■ **EXTRACTED ENTRIES**:
________________________

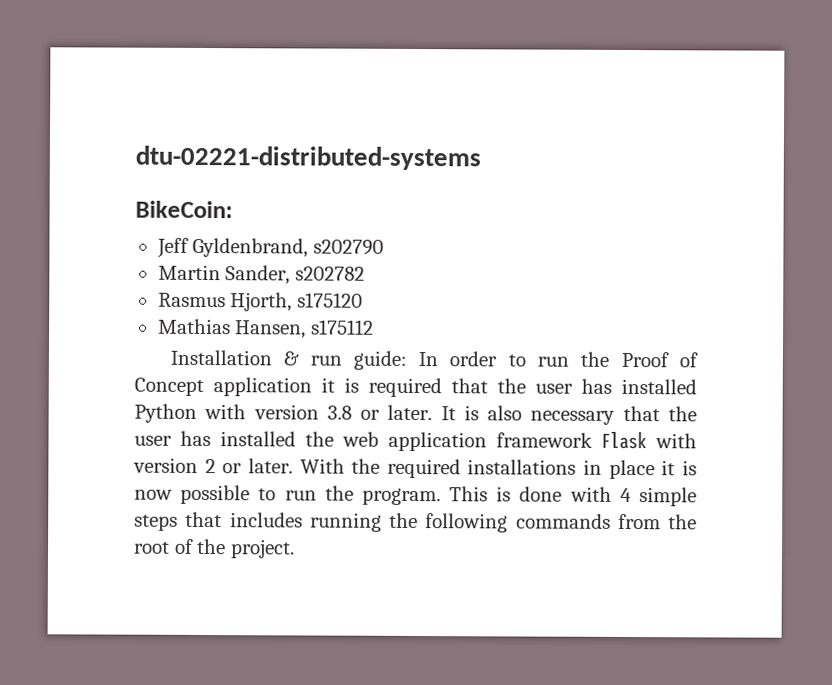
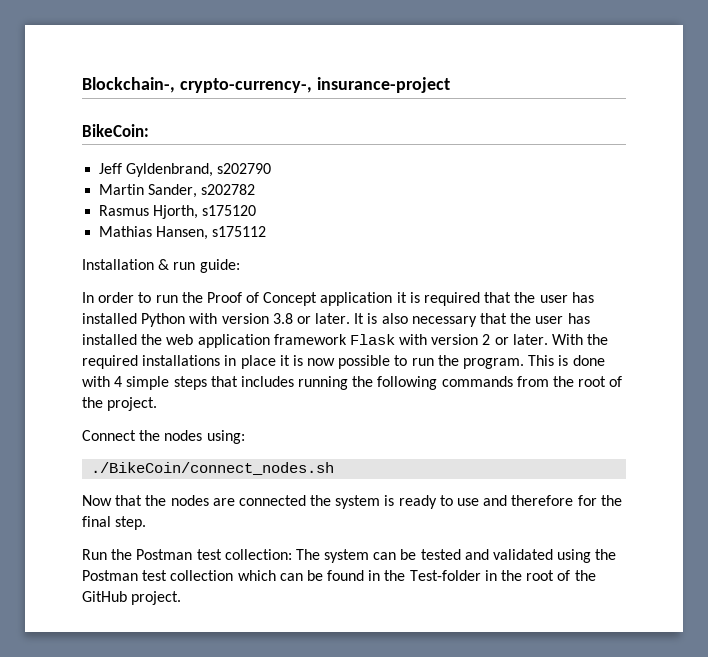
- dtu-02221-distributed-systems
+ Blockchain-, crypto-currency-, insurance-project
- Installation & run guide: In order to run the Proof of Concept application it is required that the user has installed Python with version 3.8 or later.
+ Installation & run guide:
+ In order to run the Proof of Concept application it is required that the user has installed Python with version 3.8 or later.
+ Connect the nodes using:
+ ./BikeCoin/connect_nodes.sh
+ Now that the nodes are connected the system is ready to use and therefore for the final step.
+ Run the Postman test collection: The system can be tested and validated using the Postman test collection which can be found in the Test-folder in the root of the GitHub project.

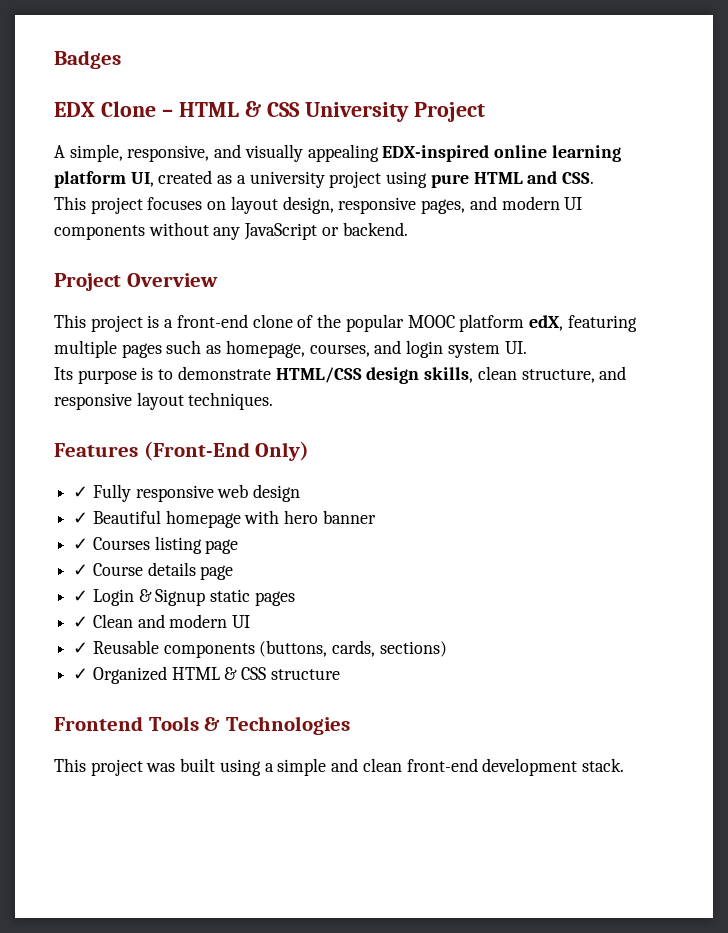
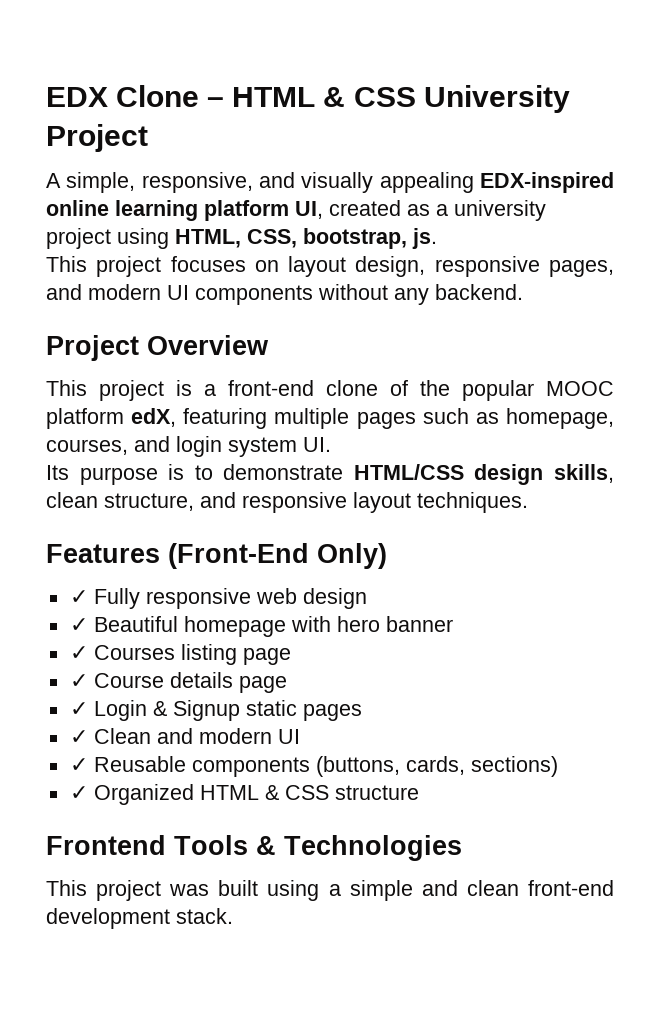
- Badges
- A simple, responsive, and visually appealing EDX-inspired online learning platform UI, created as a university project using pure HTML and CSS.
+ A simple, responsive, and visually appealing EDX-inspired online learning platform UI, created as a university project using HTML, CSS, bootstrap, js.
- This project focuses on layout design, responsive pages, and modern UI components without any JavaScript or backend.
+ This project focuses on layout design, responsive pages, and modern UI components without any backend.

________________________

■ **REQUIRED ACTION**: Your reply is the full set of entries reproduced exactly, with images omitted.

■ **WRITTEN RESPONSE**:
- dtu-02221-distributed-systems
+ Blockchain-, crypto-currency-, insurance-project
- Installation & run guide: In order to run the Proof of Concept application it is required that the user has installed Python with version 3.8 or later.
+ Installation & run guide:
+ In order to run the Proof of Concept application it is required that the user has installed Python with version 3.8 or later.
+ Connect the nodes using:
+ ./BikeCoin/connect_nodes.sh
+ Now that the nodes are connected the system is ready to use and therefore for the final step.
+ Run the Postman test collection: The system can be tested and validated using the Postman test collection which can be found in the Test-folder in the root of the GitHub project.

- Badges
- A simple, responsive, and visually appealing EDX-inspired online learning platform UI, created as a university project using pure HTML and CSS.
+ A simple, responsive, and visually appealing EDX-inspired online learning platform UI, created as a university project using HTML, CSS, bootstrap, js.
- This project focuses on layout design, responsive pages, and modern UI components without any JavaScript or backend.
+ This project focuses on layout design, responsive pages, and modern UI components without any backend.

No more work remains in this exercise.